-- Work instructions --
The entries below are to be restated exactly, and their images are to be omitted.
Segment Start: Given data
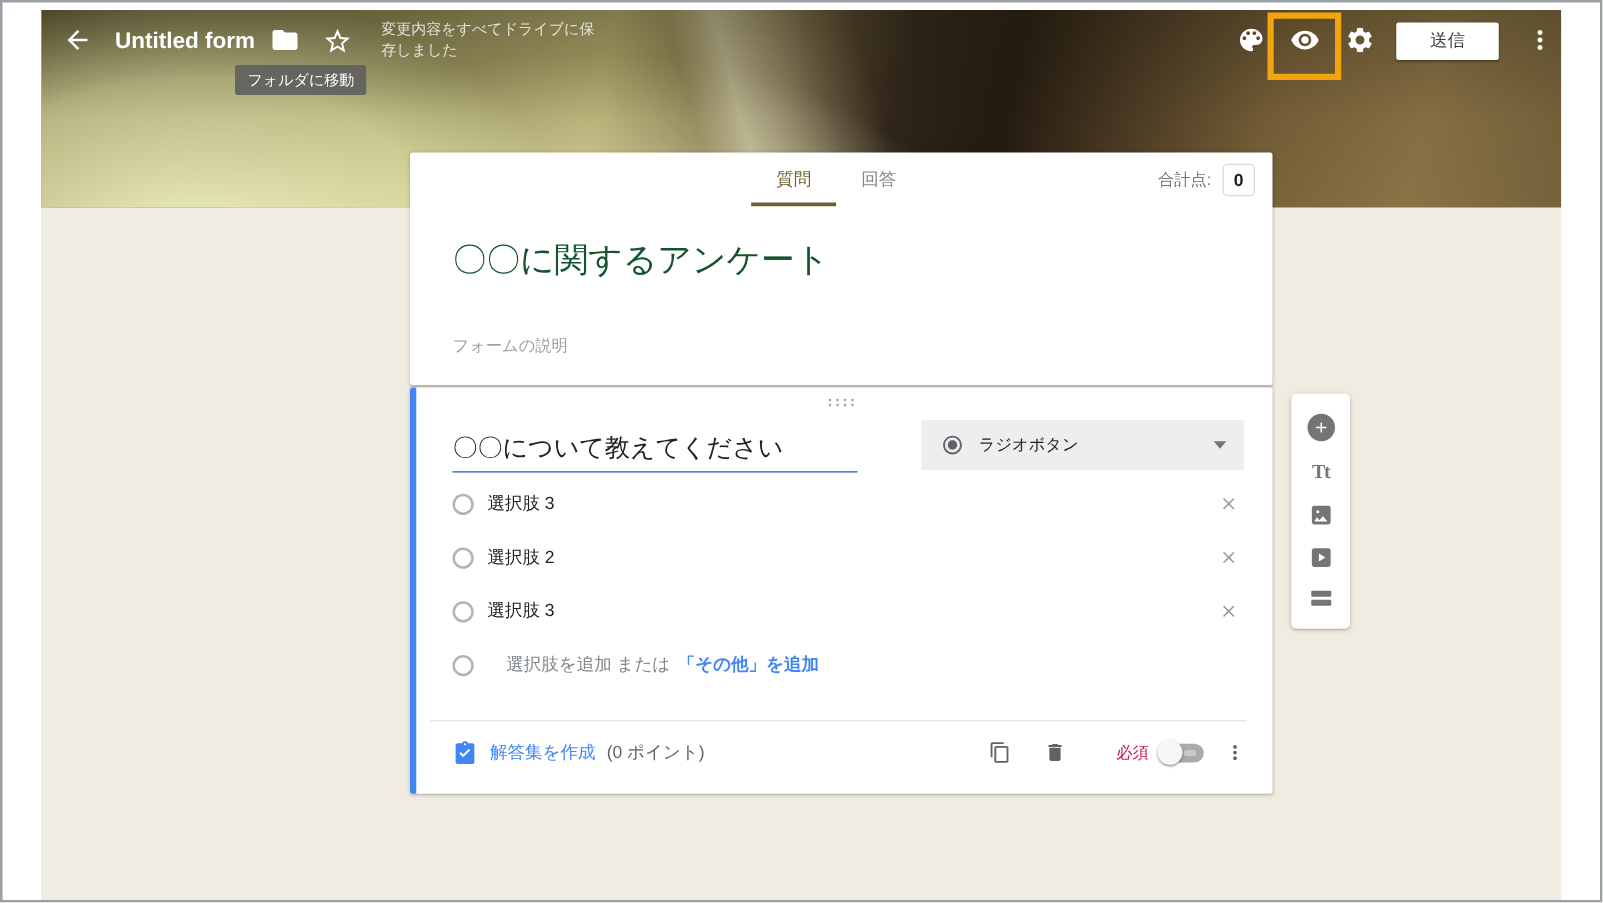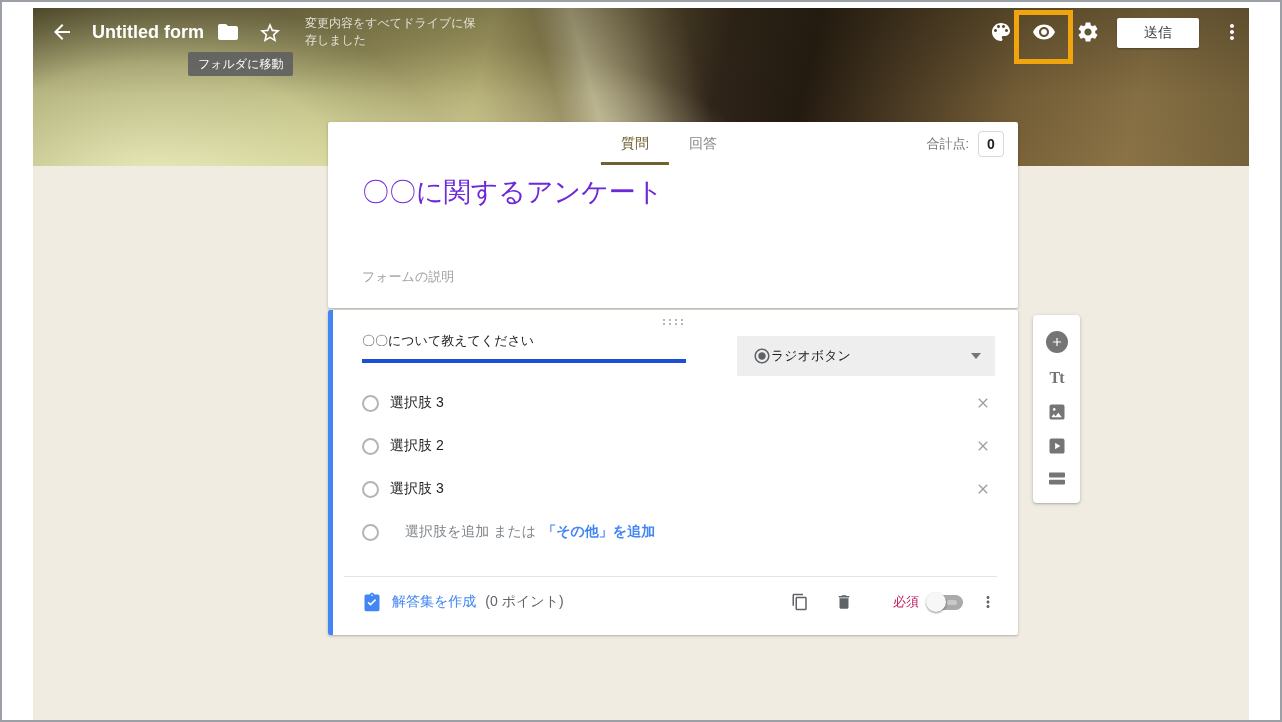--- a/index.html
+++ b/index.html
@@ -46,31 +46,31 @@
 
   
   .tabbar{position:absolute;left:0;top:0;right:0;height:43px}
   .tabs{position:absolute;left:50%;transform:translateX(-53%);display:flex;height:43px}
   .tab{padding:0 20px;line-height:43px;font-size:14px;color:#80868b;cursor:pointer;position:relative}
   .tab.active{color:var(--theme-olive)}
   .tab.active::after{content:"";position:absolute;left:0;right:0;bottom:0;height:3px;background:var(--theme-olive)}
   .total{position:absolute;right:14px;top:0;height:43px;display:flex;align-items:center;gap:9px;font-size:13px;color:#757575}
   .points-box{width:26px;height:26px;border:1px solid #d7d7d7;border-radius:4px;text-align:center;line-height:24px;font-weight:700;font-size:14px;color:#202124;background:#fff;cursor:text}
 
-  .form-title-text{position:absolute;left:34px;top:52px;font-size:27px;color:#6d28d9;cursor:text}
+  .form-title-text{position:absolute;left:34px;top:68px;font-size:27px;color:#14532d;cursor:text}
   .form-desc{position:absolute;left:34px;top:146px;font-size:13px;color:#9e9e9e;cursor:text}
 
   
   .drag{position:absolute;left:50%;top:9px;transform:translateX(-50%);display:grid;grid-template-columns:repeat(4,2px);grid-template-rows:repeat(2,2px);gap:2px 4px;cursor:grab}
   .drag i{width:2px;height:2px;border-radius:50%;background:#9e9e9e}
-  .q-text{position:absolute;left:34px;top:20px;width:324px;font-size:13px;line-height:22px;color:#212121;padding-bottom:7px;border-bottom:4px solid #1d4ed8;cursor:text}
+  .q-text{position:absolute;left:34px;top:38px;width:324px;font-size:20px;line-height:22px;color:#212121;padding-bottom:7px;border-bottom:1px solid #1d4ed8;cursor:text}
   .type-select{position:absolute;left:409px;top:26px;width:258px;height:40px;background:#eee;display:flex;align-items:center;cursor:pointer}
   .type-select .ts-ic{margin-left:16px;width:18px;height:18px;color:#5f6368}
   .type-select .ts-ic svg{display:block;width:100%;height:100%;fill:currentColor}
-  .type-select .ts-label{font-size:13px;color:#202124}
+  .type-select .ts-label{margin-left:12px;font-size:13px;color:#202124}
   .caret{position:absolute;right:14px;width:0;height:0;border-left:5px solid transparent;border-right:5px solid transparent;border-top:6px solid #757575}
 
   .opt{position:absolute;left:34px;right:21px;height:24px;display:flex;align-items:center}
   .opt1{top:81px}.opt2{top:124px}.opt3{top:167px}.opt4{top:210px}
   .radio{width:17px;height:17px;border:2px solid #b4b4b4;border-radius:50%;flex:none}
   .opt-label{margin-left:11px;font-size:14px;color:#202124;cursor:text}
   .opt .close{position:absolute;right:6px;width:16px;height:16px;border:none;background:transparent;color:#9e9e9e;cursor:pointer;padding:0}
   .opt .close svg{display:block;width:100%;height:100%;fill:currentColor}
   .add-prefix{margin-left:26px;font-size:14px;color:#80868b;cursor:pointer}
   .add-link{margin-left:6px;font-size:14px;color:var(--accent-blue);font-weight:700;cursor:pointer}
Segment End: Given data
-- Answer --
--- a/index.html
+++ b/index.html
@@ -46,31 +46,31 @@
 
   
   .tabbar{position:absolute;left:0;top:0;right:0;height:43px}
   .tabs{position:absolute;left:50%;transform:translateX(-53%);display:flex;height:43px}
   .tab{padding:0 20px;line-height:43px;font-size:14px;color:#80868b;cursor:pointer;position:relative}
   .tab.active{color:var(--theme-olive)}
   .tab.active::after{content:"";position:absolute;left:0;right:0;bottom:0;height:3px;background:var(--theme-olive)}
   .total{position:absolute;right:14px;top:0;height:43px;display:flex;align-items:center;gap:9px;font-size:13px;color:#757575}
   .points-box{width:26px;height:26px;border:1px solid #d7d7d7;border-radius:4px;text-align:center;line-height:24px;font-weight:700;font-size:14px;color:#202124;background:#fff;cursor:text}
 
-  .form-title-text{position:absolute;left:34px;top:52px;font-size:27px;color:#6d28d9;cursor:text}
+  .form-title-text{position:absolute;left:34px;top:68px;font-size:27px;color:#14532d;cursor:text}
   .form-desc{position:absolute;left:34px;top:146px;font-size:13px;color:#9e9e9e;cursor:text}
 
   
   .drag{position:absolute;left:50%;top:9px;transform:translateX(-50%);display:grid;grid-template-columns:repeat(4,2px);grid-template-rows:repeat(2,2px);gap:2px 4px;cursor:grab}
   .drag i{width:2px;height:2px;border-radius:50%;background:#9e9e9e}
-  .q-text{position:absolute;left:34px;top:20px;width:324px;font-size:13px;line-height:22px;color:#212121;padding-bottom:7px;border-bottom:4px solid #1d4ed8;cursor:text}
+  .q-text{position:absolute;left:34px;top:38px;width:324px;font-size:20px;line-height:22px;color:#212121;padding-bottom:7px;border-bottom:1px solid #1d4ed8;cursor:text}
   .type-select{position:absolute;left:409px;top:26px;width:258px;height:40px;background:#eee;display:flex;align-items:center;cursor:pointer}
   .type-select .ts-ic{margin-left:16px;width:18px;height:18px;color:#5f6368}
   .type-select .ts-ic svg{display:block;width:100%;height:100%;fill:currentColor}
-  .type-select .ts-label{font-size:13px;color:#202124}
+  .type-select .ts-label{margin-left:12px;font-size:13px;color:#202124}
   .caret{position:absolute;right:14px;width:0;height:0;border-left:5px solid transparent;border-right:5px solid transparent;border-top:6px solid #757575}
 
   .opt{position:absolute;left:34px;right:21px;height:24px;display:flex;align-items:center}
   .opt1{top:81px}.opt2{top:124px}.opt3{top:167px}.opt4{top:210px}
   .radio{width:17px;height:17px;border:2px solid #b4b4b4;border-radius:50%;flex:none}
   .opt-label{margin-left:11px;font-size:14px;color:#202124;cursor:text}
   .opt .close{position:absolute;right:6px;width:16px;height:16px;border:none;background:transparent;color:#9e9e9e;cursor:pointer;padding:0}
   .opt .close svg{display:block;width:100%;height:100%;fill:currentColor}
   .add-prefix{margin-left:26px;font-size:14px;color:#80868b;cursor:pointer}
   .add-link{margin-left:6px;font-size:14px;color:var(--accent-blue);font-weight:700;cursor:pointer}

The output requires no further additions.